Letzteres vielleicht... aber nur, weil es ihr Beruf ist und sie Geld dafür bekommen.
Es ist ihnen doch lieber, wenn ich abgehauen bin und sie einen Irren weniger haben, den sie hinterher künstlich ernähren müssen.
Oooohhh, diese Spinner und Quacksalber!
Sie führen sich auf, als wüssten sie mehr über uns, als wir selbst! Als wären wir ohne sie verloren und so werfen sie uns ständig unser Gnadenfutter vor die Füße!
Sind wir denn wir Zootiere und müssen von den Besuchern beobachtet werden!

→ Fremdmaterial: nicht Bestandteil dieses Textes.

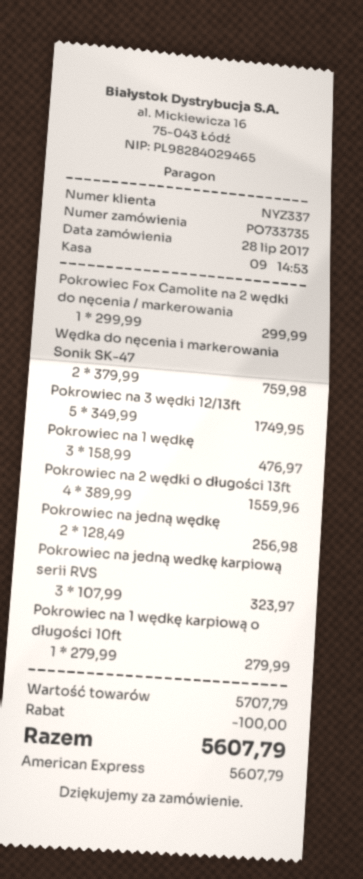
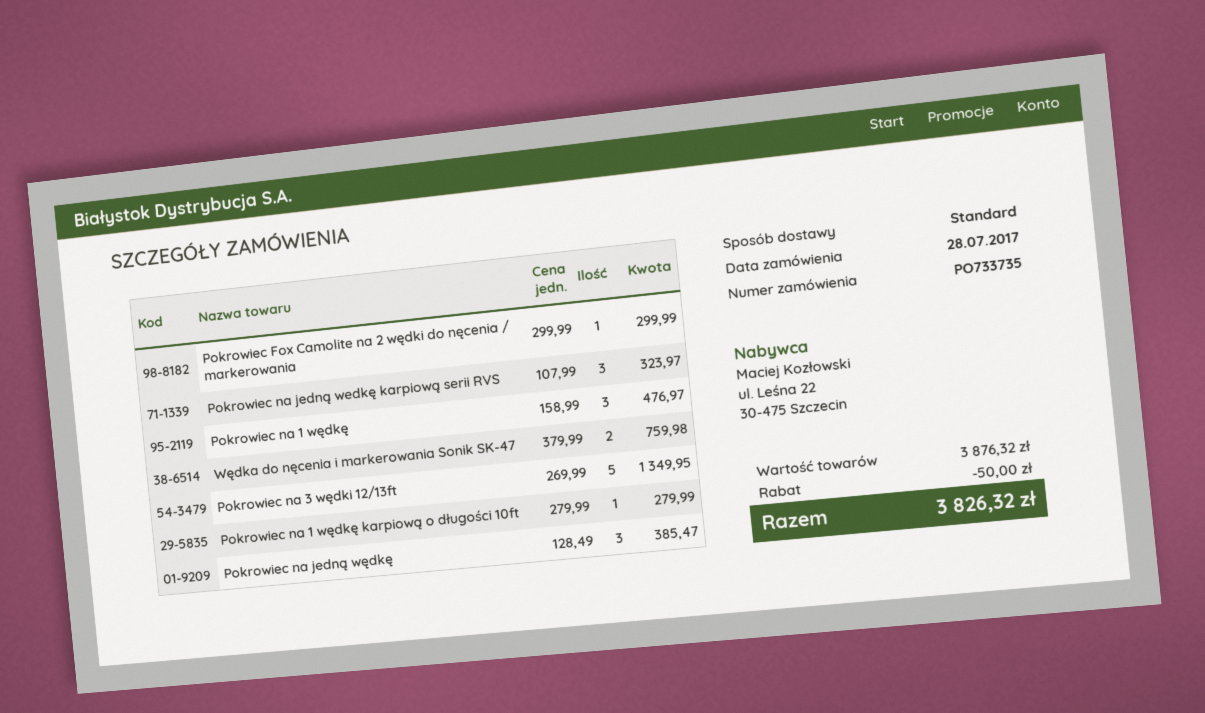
Pokrowiec na 3 wędki 12/13ft: 5 x 349.99 = 1749.95 -> 5 x 269.99 = 1349.95
Pokrowiec na 2 wędki o długości 13ft: 4 x 389.99 = 1559.96 -> none
Pokrowiec na jedną wędkę: 2 x 128.49 = 256.98 -> 3 x 128.49 = 385.47
subtotal: 5707.79 -> 3876.32
discount: 100.00 -> 50.00
total: 5607.79 -> 3826.32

Grrrr, gar nichts wissen sie über unsere Seelen... gar nichts! Anzünden möchte ich sie... sie sollen brennen!
Ich...
I died in my dreams What´s that supposed to mean Got lost in the fire I died in my dreams Reaching out for your hand My fatal desire.
Himmel… Habe ich das wirklich gerade gedacht? Meine Gedanken… Das bin nicht ich! Ich erkenne mich selbst nicht wieder... Oh verdammt... Ich bin wirklich wahnsinnig... Ich bin tatsächlich krank… Mein Schritt beschleunigt sich ebenso, wie meine Atmung. Ich verlasse die Häuserreihen, lasse die Stadt hinter mir. Jetzt peitscht mir wieder der eisige Wind ins Gesicht, scheint mich hart für meine unausgesprochenen Worte strafen zu wollen. Ich verdiene es. Schlagt mich, geißelt mich... wie einen Sklaven...
Mein Pharao... wärt Ihr doch hier... du wüsstest, was zu tun wäre... tut und lasst mit mir, was ihr wollt. Ich gehöre Euch..
Meine Füße folgen wie von allein einem Feldweg. Er ist matschig von dem Dauerregen all die letzten Tage und im Nu färben sich meine schönen weißen Turnschuhe braun. Aber es ist egal, ich habe sowieso kein Ziel.